*** Begin section ***

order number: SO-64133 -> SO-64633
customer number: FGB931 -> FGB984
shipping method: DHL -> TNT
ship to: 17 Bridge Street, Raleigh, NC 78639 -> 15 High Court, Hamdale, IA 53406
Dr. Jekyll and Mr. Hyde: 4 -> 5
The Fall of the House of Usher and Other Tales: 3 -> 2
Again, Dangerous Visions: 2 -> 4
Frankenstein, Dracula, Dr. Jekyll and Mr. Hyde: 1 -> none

*** End section ***
*** Begin section ***

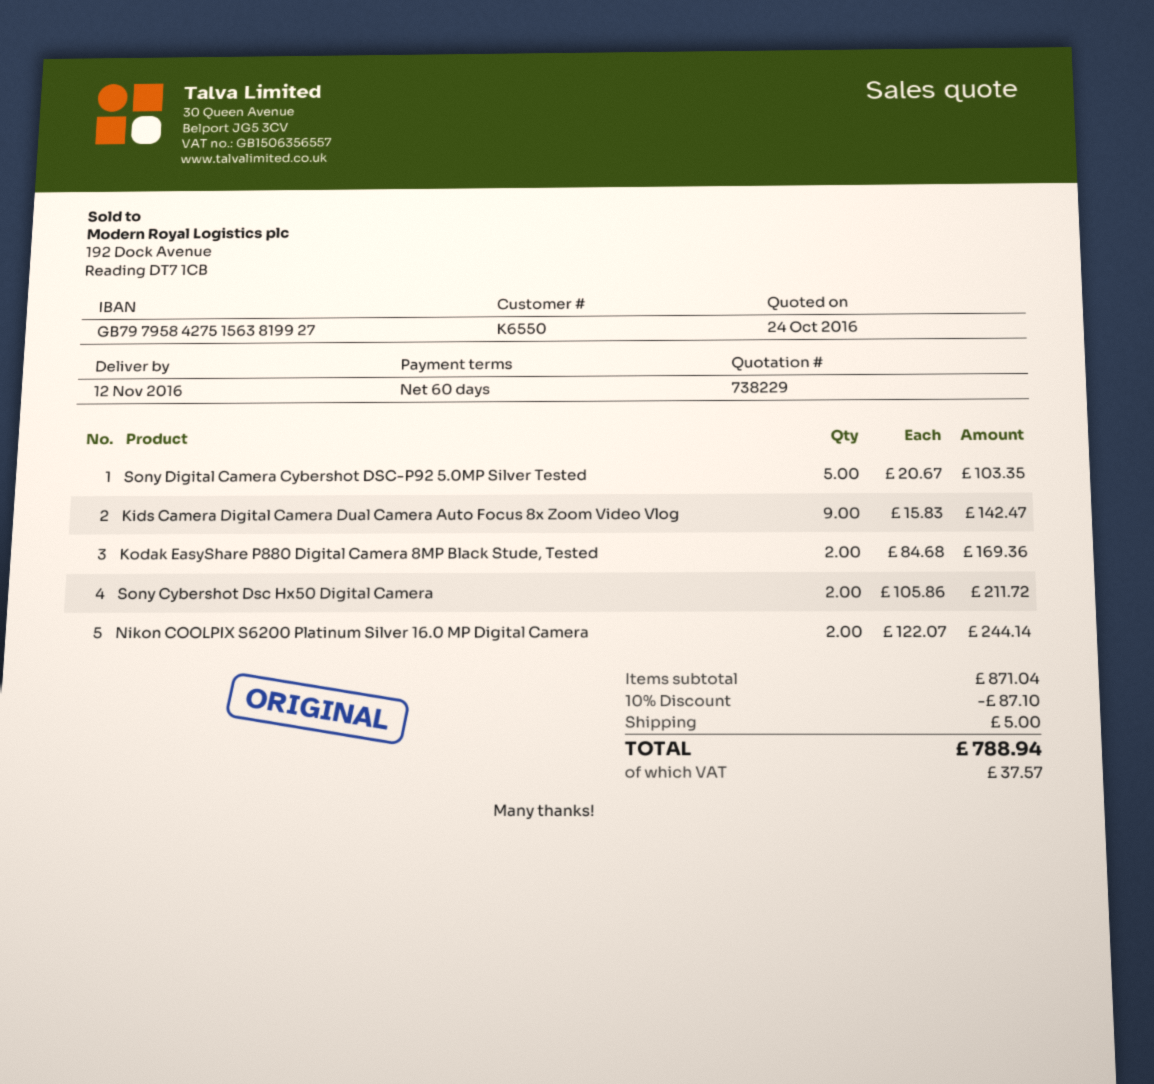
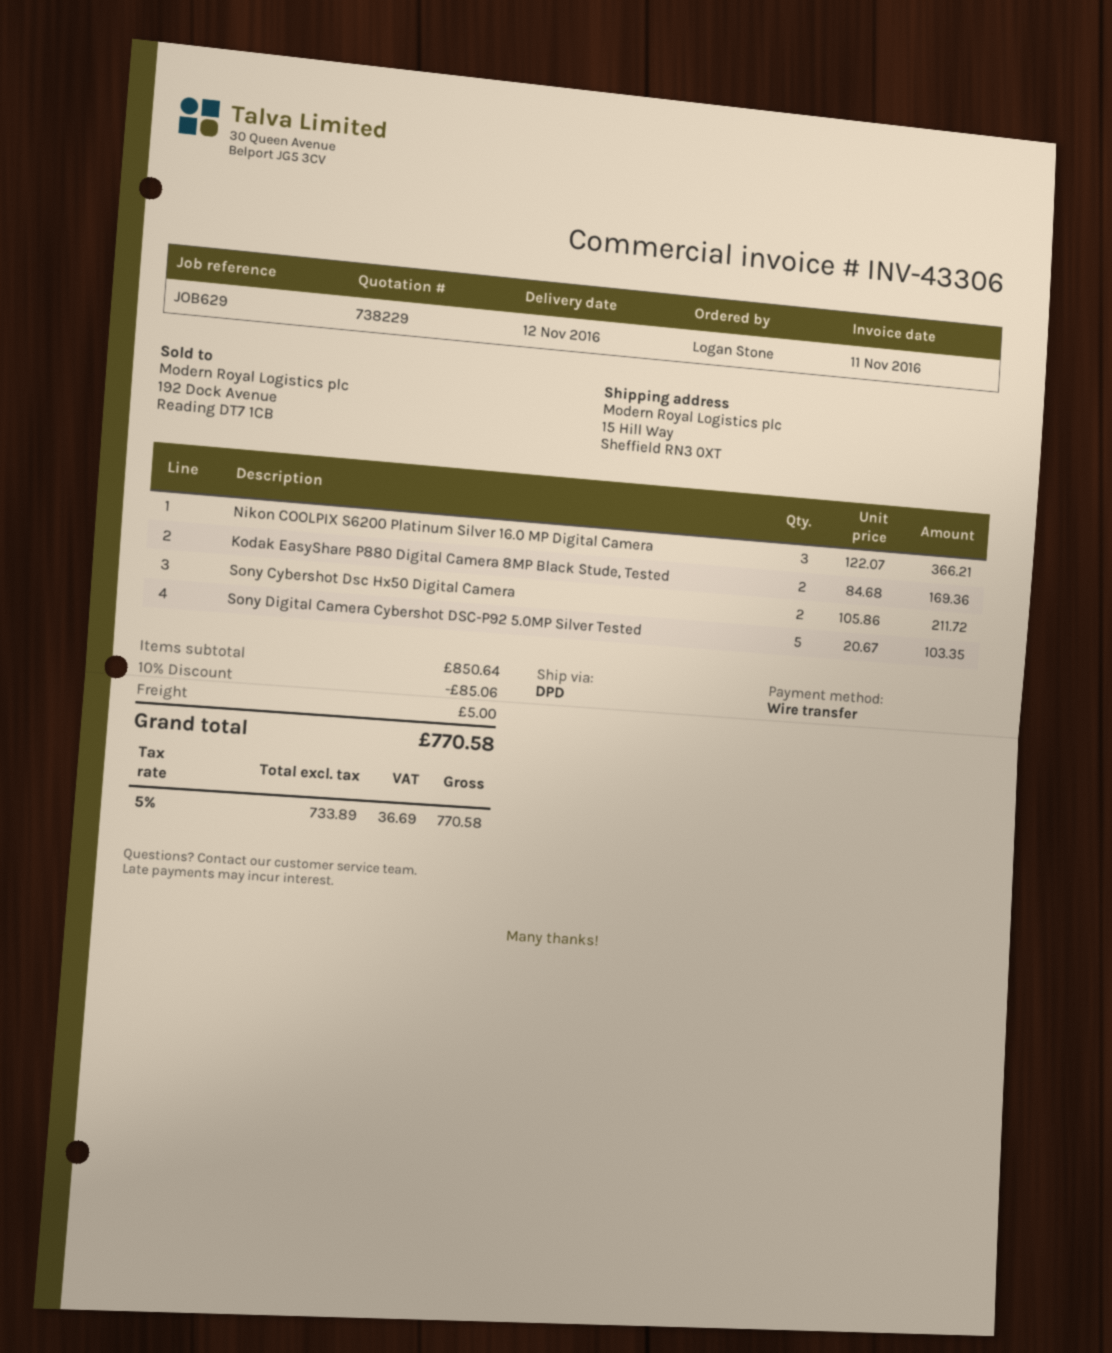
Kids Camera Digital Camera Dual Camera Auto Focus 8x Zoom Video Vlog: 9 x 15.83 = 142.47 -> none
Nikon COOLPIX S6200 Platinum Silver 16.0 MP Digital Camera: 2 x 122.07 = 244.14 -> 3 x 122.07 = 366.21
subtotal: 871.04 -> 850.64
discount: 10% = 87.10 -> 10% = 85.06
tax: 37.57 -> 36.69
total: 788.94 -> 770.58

*** End section ***

• **DESCRIPTION OF THE TASK**: Wherever the string "none" occurs in the entries, copy that whole line.

• **SOLUTION TO THE PROBLEM**:
Frankenstein, Dracula, Dr. Jekyll and Mr. Hyde: 1 -> none
Kids Camera Digital Camera Dual Camera Auto Focus 8x Zoom Video Vlog: 9 x 15.83 = 142.47 -> none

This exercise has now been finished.